Huang Tsung-hao
- Country (sports): Chinese Taipei
- Born: 22 November 1999 (age 26) Pingtung City, Taiwan
- Height: 1.73 m (5 ft 8 in)
- Plays: Right-handed (two-handed backhand)
- Prize money: US $126,331

Singles
- Career record: 0–3 (at ATP Tour level, Grand Slam level, and in Davis Cup)
- Career titles: 2 ITF
- Highest ranking: No. 474 (29 September 2025)
- Current ranking: No. 791 (14 September 2026)

Doubles
- Career record: 2–0 (at ATP Tour level, Grand Slam level, and in Davis Cup)
- Career titles: 1 Challenger, 12 ITF
- Highest ranking: No. 153 (23 February 2026)
- Current ranking: No. 268 (14 September 2026)

= Huang Tsung-hao =

Taiwanese tennis player (born 1999)

Huang Tsung-hao (黃琮豪, born 22 November 1999) is a Taiwanese tennis player.

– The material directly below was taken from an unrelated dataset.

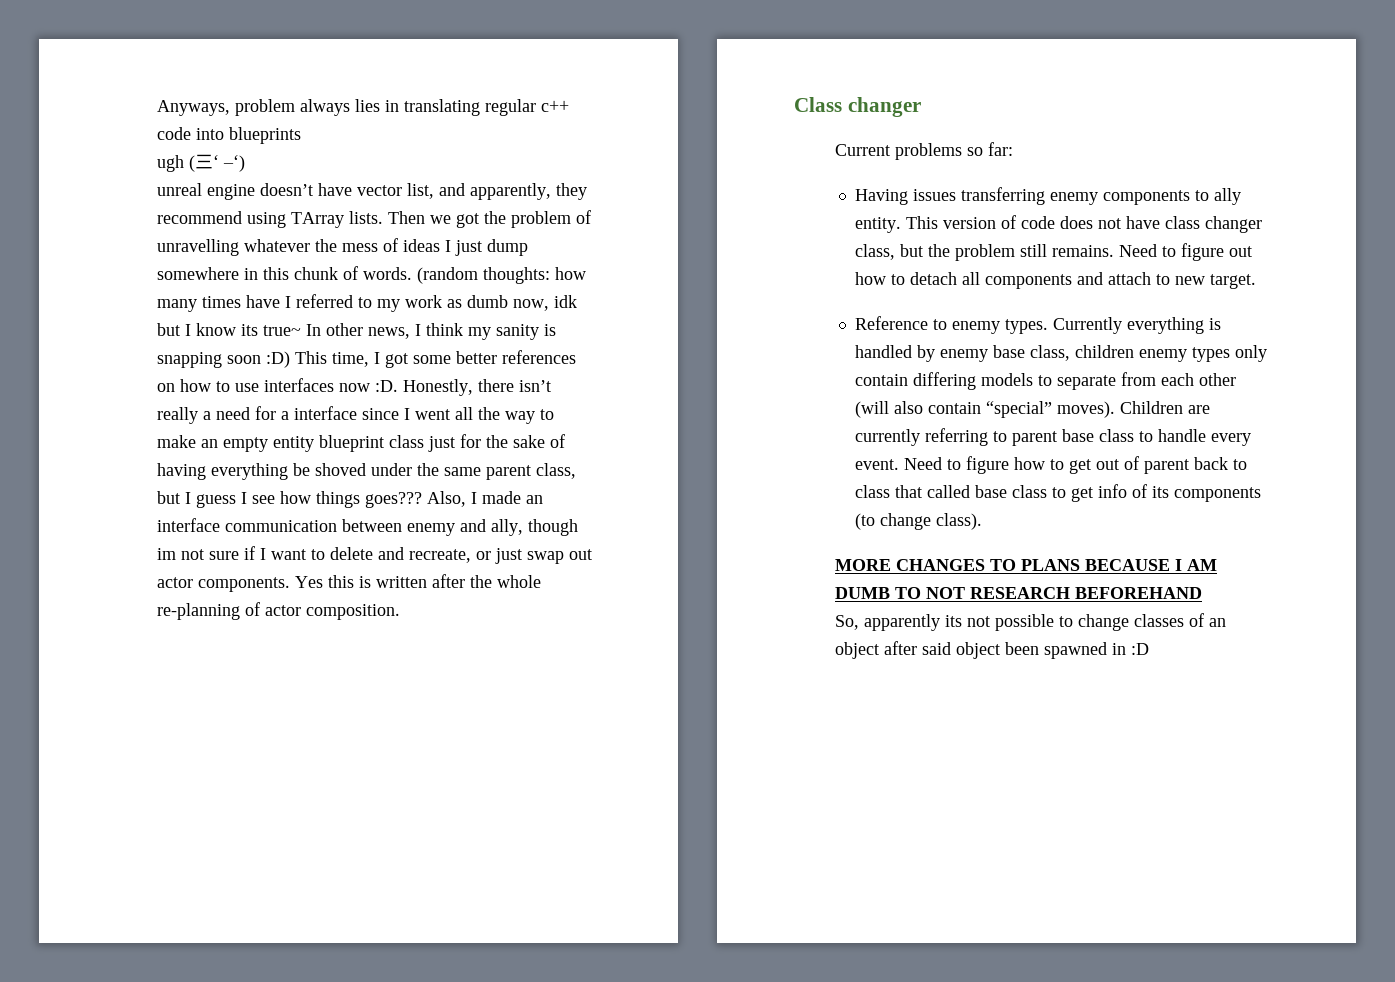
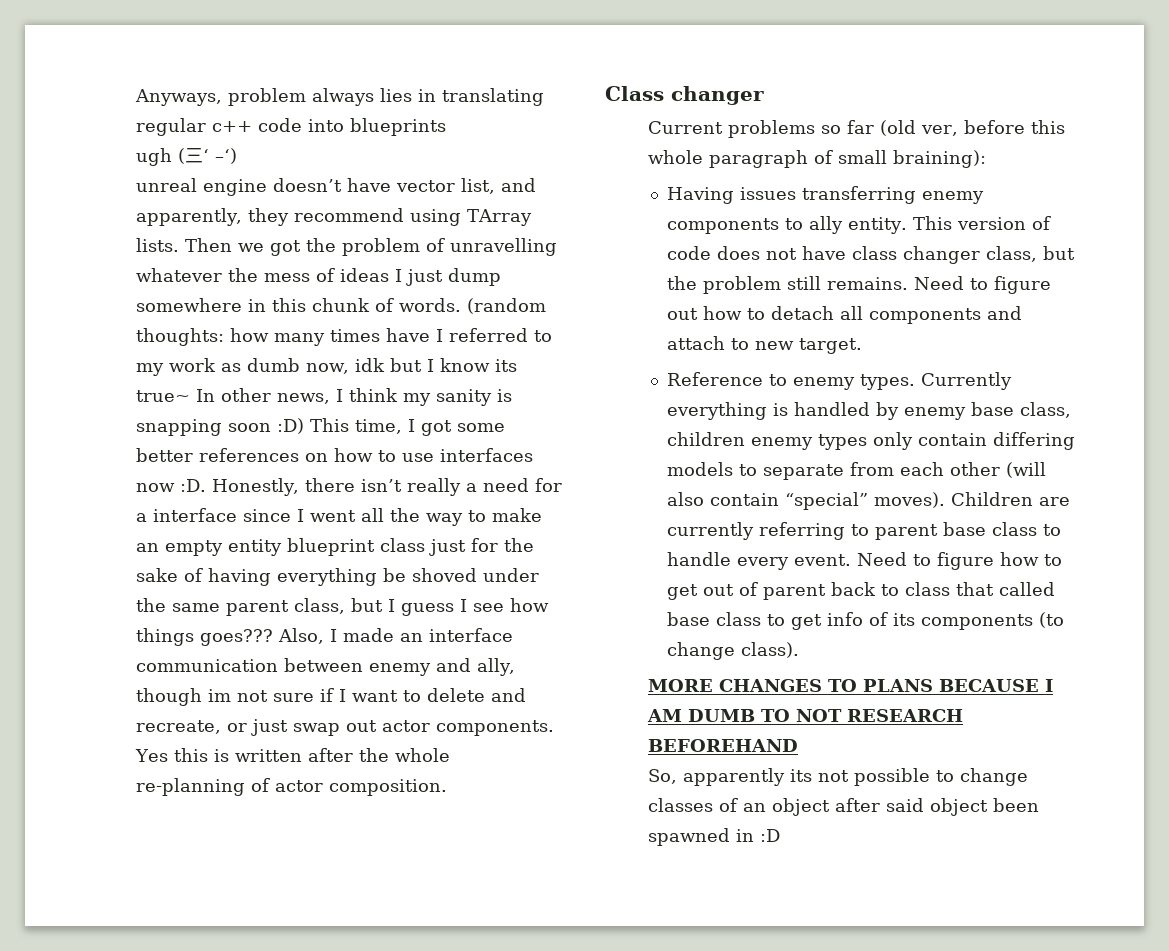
- Current problems so far:
+ Current problems so far (old ver, before this whole paragraph of small braining):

Huang has a career high ATP singles ranking of world No. 474 achieved on 29 September 2025 and a doubles ranking of No. 153 achieved on 23 February 2026.

Huang represents Chinese Taipei at the Davis Cup, where he has a win-loss record of 1–2.

==Career==
Huang won the ATP Challenger doubles title at the 2025 Cranbrook Tennis Classic and reached the final at the 2025 Lexington Open with Hsu Yu-hsiou.